Start of Block

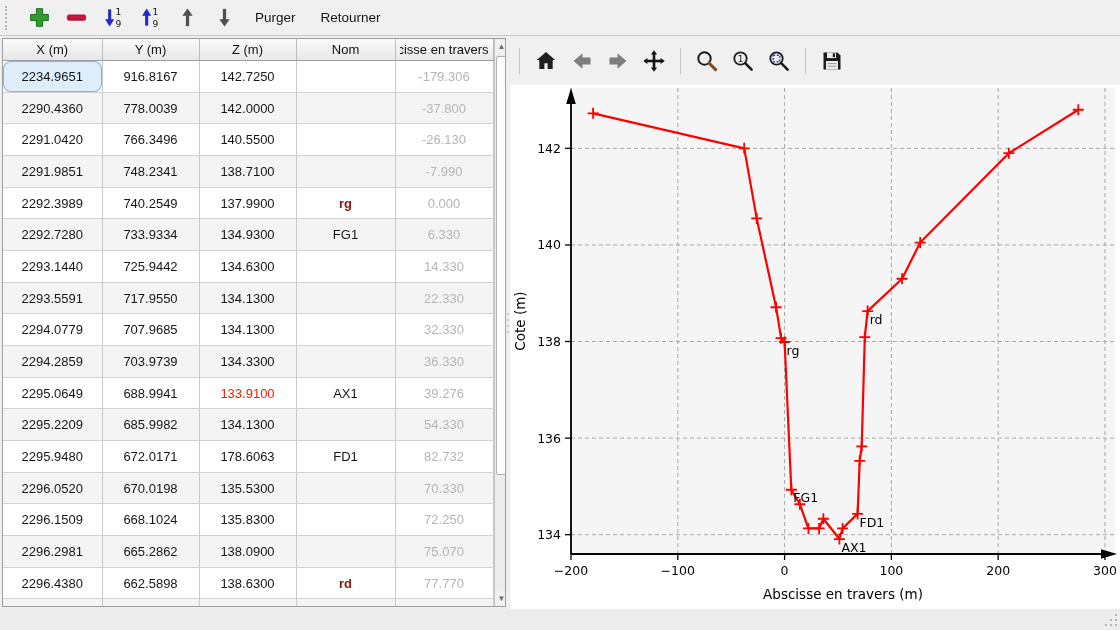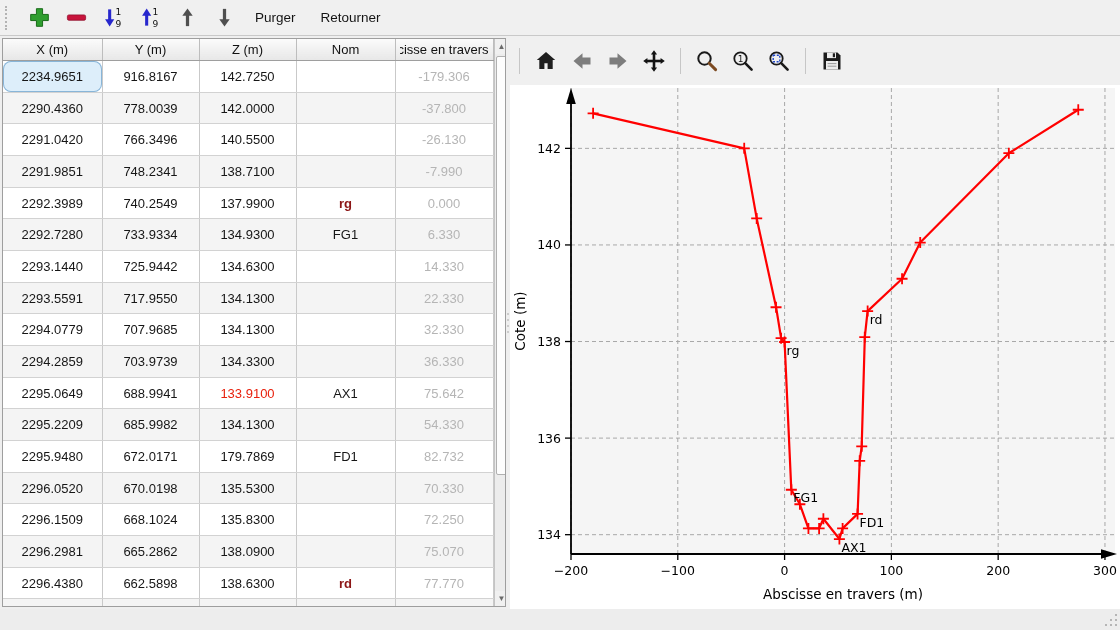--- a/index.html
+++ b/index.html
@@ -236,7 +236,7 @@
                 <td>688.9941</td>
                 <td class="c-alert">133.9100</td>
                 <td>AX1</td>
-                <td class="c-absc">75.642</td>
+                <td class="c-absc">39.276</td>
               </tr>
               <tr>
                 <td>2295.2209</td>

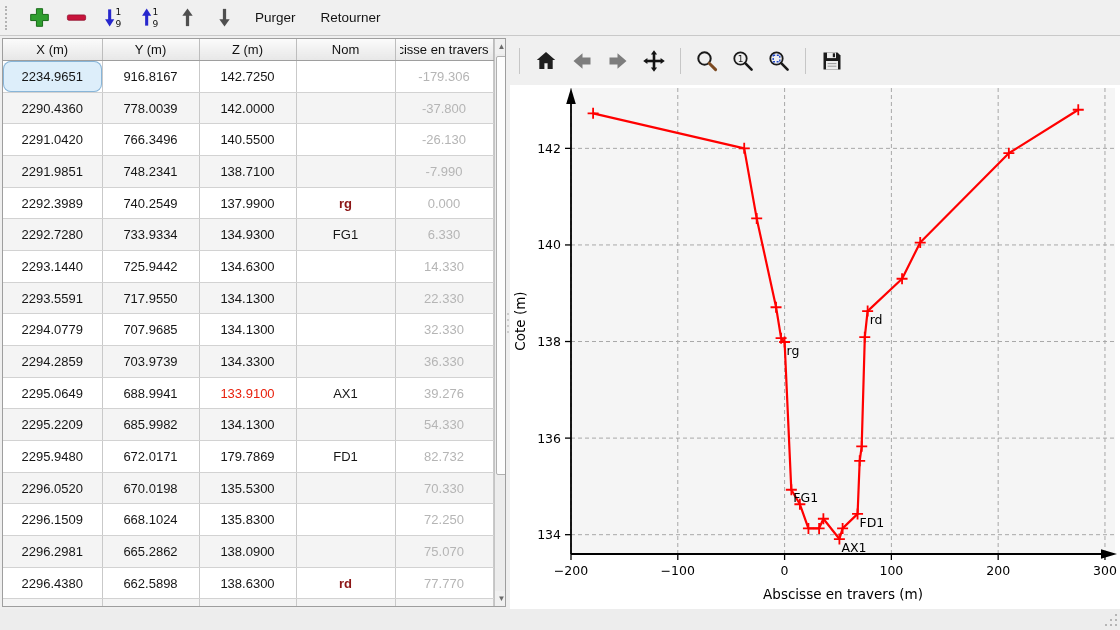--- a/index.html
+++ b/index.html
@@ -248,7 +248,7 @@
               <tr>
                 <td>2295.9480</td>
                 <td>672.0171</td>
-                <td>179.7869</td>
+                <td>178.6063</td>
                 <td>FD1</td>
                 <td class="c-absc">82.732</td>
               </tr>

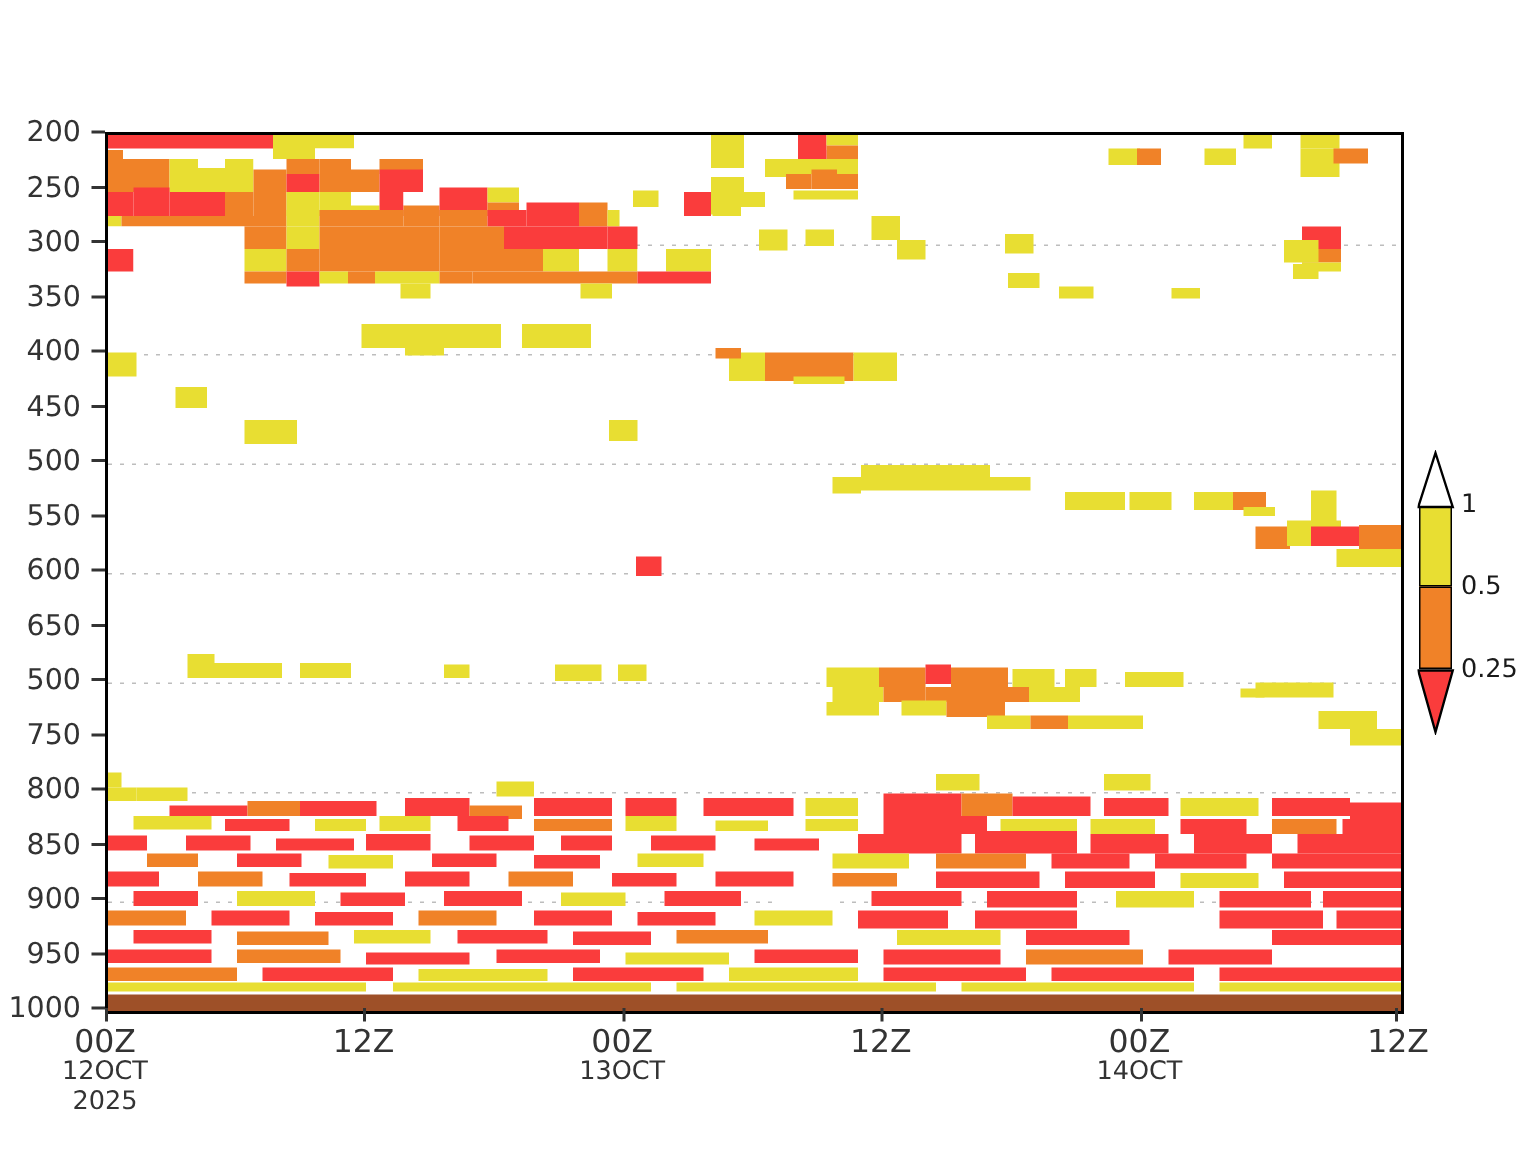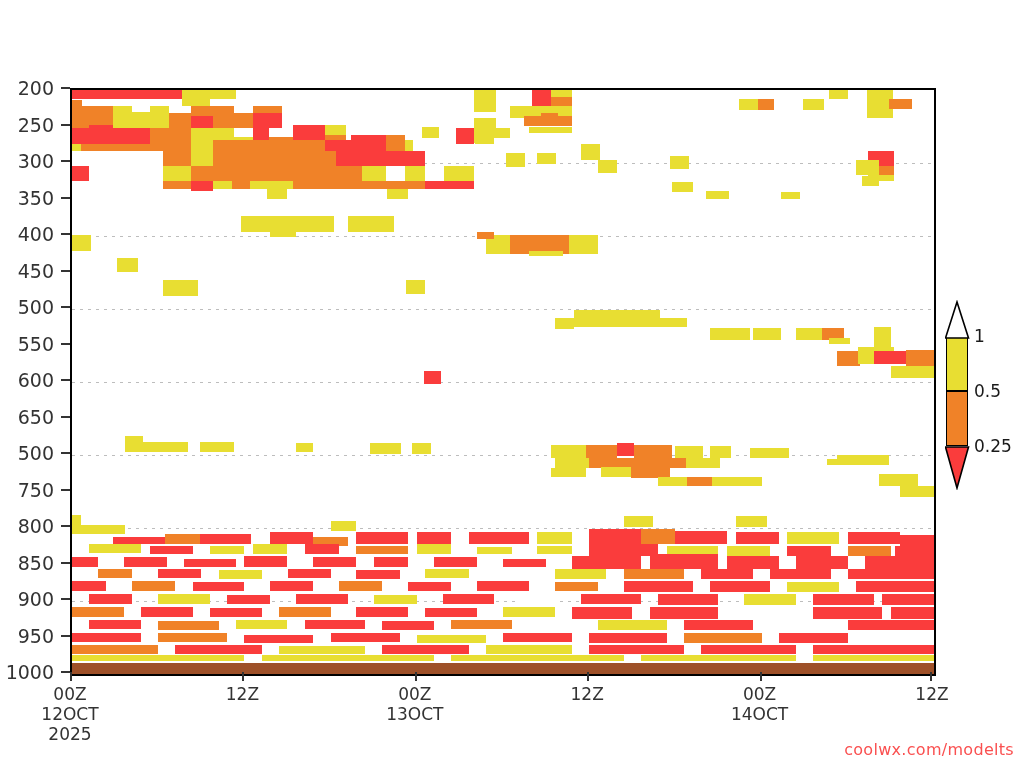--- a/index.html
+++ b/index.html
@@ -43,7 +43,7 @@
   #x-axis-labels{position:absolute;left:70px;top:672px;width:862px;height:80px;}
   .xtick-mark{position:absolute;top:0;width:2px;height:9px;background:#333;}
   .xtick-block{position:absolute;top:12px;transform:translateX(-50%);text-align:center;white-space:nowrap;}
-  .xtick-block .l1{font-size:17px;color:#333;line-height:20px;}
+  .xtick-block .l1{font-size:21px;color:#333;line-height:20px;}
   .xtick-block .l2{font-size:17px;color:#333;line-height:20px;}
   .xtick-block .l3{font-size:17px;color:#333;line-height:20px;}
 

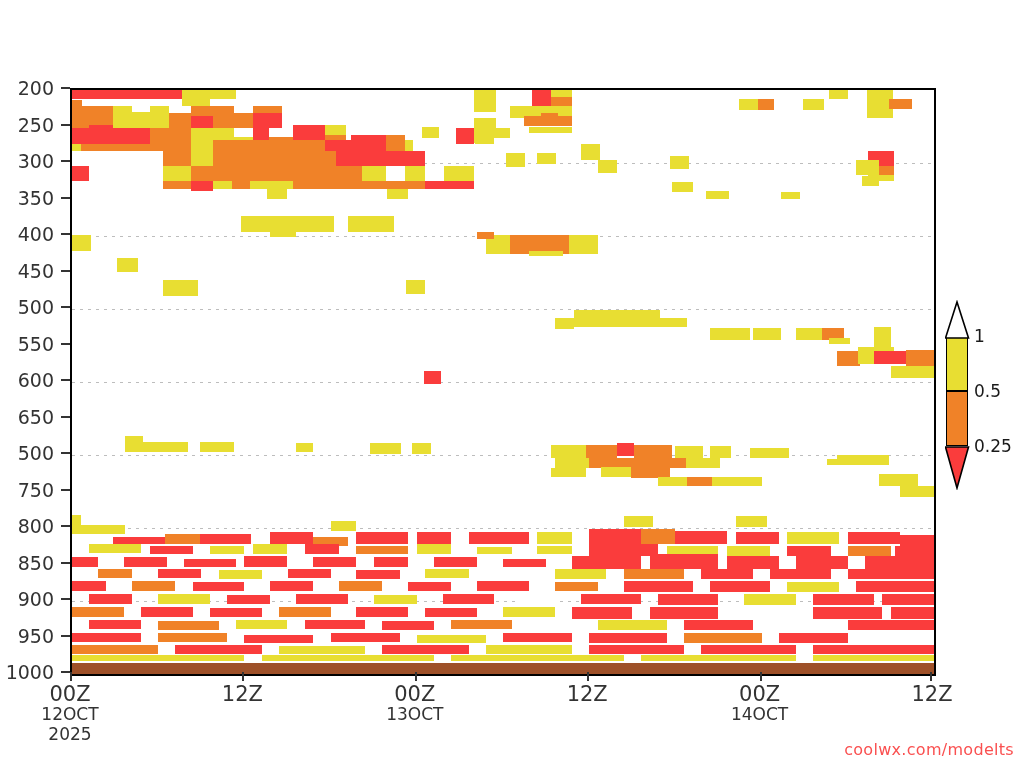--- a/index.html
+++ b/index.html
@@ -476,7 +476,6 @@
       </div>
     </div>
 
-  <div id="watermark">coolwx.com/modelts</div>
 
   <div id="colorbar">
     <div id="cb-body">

End of Block

*What the task asks*
Examine each line of the records above and tally those with the string "width". State the total alone.

*Exercise response*
2